MATERIAL TO PROCESS >>
↓
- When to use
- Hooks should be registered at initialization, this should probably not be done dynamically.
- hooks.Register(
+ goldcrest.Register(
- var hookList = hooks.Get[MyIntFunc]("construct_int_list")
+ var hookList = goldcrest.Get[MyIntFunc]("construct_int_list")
↑
↓
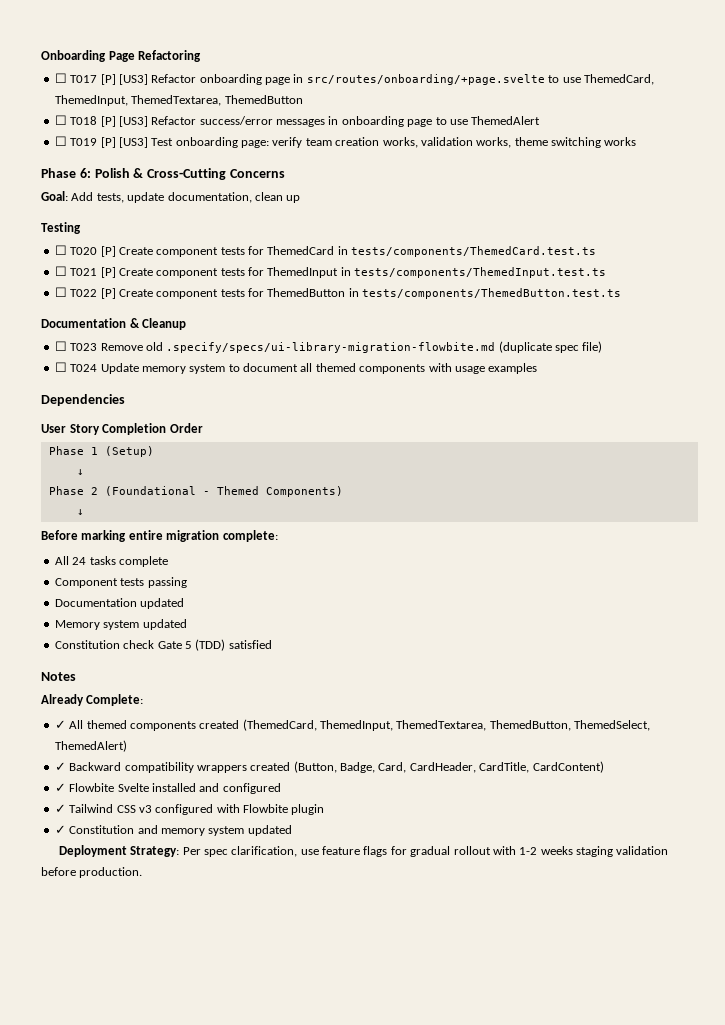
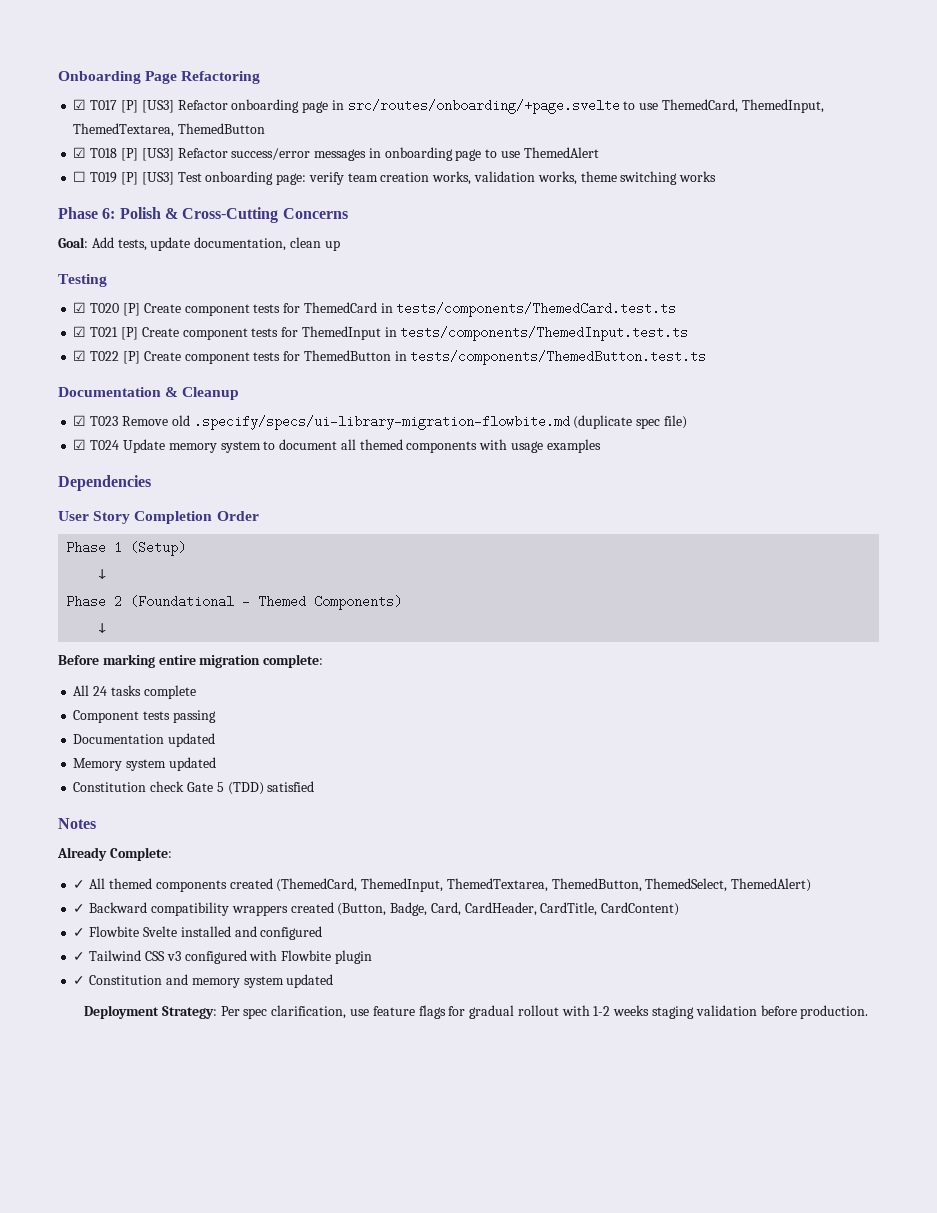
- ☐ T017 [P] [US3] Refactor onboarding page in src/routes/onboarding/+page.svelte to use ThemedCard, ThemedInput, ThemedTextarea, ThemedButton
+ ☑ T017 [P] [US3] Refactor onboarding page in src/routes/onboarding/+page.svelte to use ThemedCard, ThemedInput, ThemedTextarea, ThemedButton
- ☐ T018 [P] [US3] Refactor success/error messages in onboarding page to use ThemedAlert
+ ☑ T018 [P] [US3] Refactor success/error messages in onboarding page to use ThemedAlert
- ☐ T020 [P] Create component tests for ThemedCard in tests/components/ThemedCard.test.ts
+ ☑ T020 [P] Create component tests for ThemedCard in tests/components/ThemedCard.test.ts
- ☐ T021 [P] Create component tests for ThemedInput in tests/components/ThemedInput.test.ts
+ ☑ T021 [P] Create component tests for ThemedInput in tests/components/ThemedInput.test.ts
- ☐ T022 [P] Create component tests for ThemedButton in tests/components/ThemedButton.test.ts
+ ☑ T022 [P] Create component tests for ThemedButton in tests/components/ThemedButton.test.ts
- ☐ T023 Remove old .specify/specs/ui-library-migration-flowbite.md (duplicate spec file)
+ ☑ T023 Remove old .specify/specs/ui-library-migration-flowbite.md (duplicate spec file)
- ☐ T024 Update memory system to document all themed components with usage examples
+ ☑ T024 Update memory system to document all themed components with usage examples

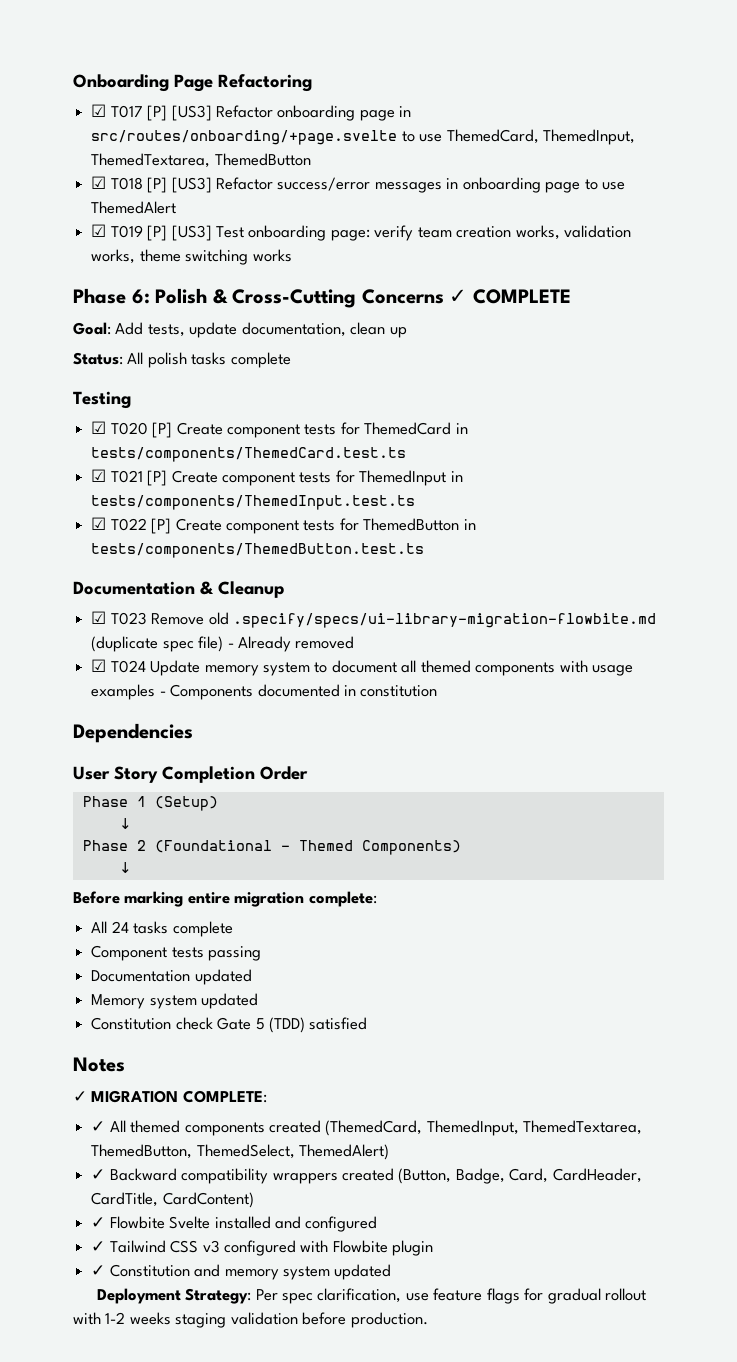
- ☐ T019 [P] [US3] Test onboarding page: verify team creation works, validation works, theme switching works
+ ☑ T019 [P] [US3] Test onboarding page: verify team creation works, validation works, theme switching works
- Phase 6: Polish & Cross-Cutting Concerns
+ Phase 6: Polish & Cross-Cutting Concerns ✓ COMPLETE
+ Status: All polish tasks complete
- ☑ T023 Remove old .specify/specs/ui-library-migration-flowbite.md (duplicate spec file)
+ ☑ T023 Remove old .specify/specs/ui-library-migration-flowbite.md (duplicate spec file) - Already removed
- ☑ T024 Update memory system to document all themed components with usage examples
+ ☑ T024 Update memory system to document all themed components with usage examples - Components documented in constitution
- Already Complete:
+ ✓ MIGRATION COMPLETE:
↑
WORK TO BE COMPLETED >> Using the listing above, return word for word each line from the one that has "- ☐ T021 [P]" through the one that has "- ☐ T024 Update", and no line outside that range.

TASK RESPONSE >>
- ☐ T021 [P] Create component tests for ThemedInput in tests/components/ThemedInput.test.ts
+ ☑ T021 [P] Create component tests for ThemedInput in tests/components/ThemedInput.test.ts
- ☐ T022 [P] Create component tests for ThemedButton in tests/components/ThemedButton.test.ts
+ ☑ T022 [P] Create component tests for ThemedButton in tests/components/ThemedButton.test.ts
- ☐ T023 Remove old .specify/specs/ui-library-migration-flowbite.md (duplicate spec file)
+ ☑ T023 Remove old .specify/specs/ui-library-migration-flowbite.md (duplicate spec file)
- ☐ T024 Update memory system to document all themed components with usage examples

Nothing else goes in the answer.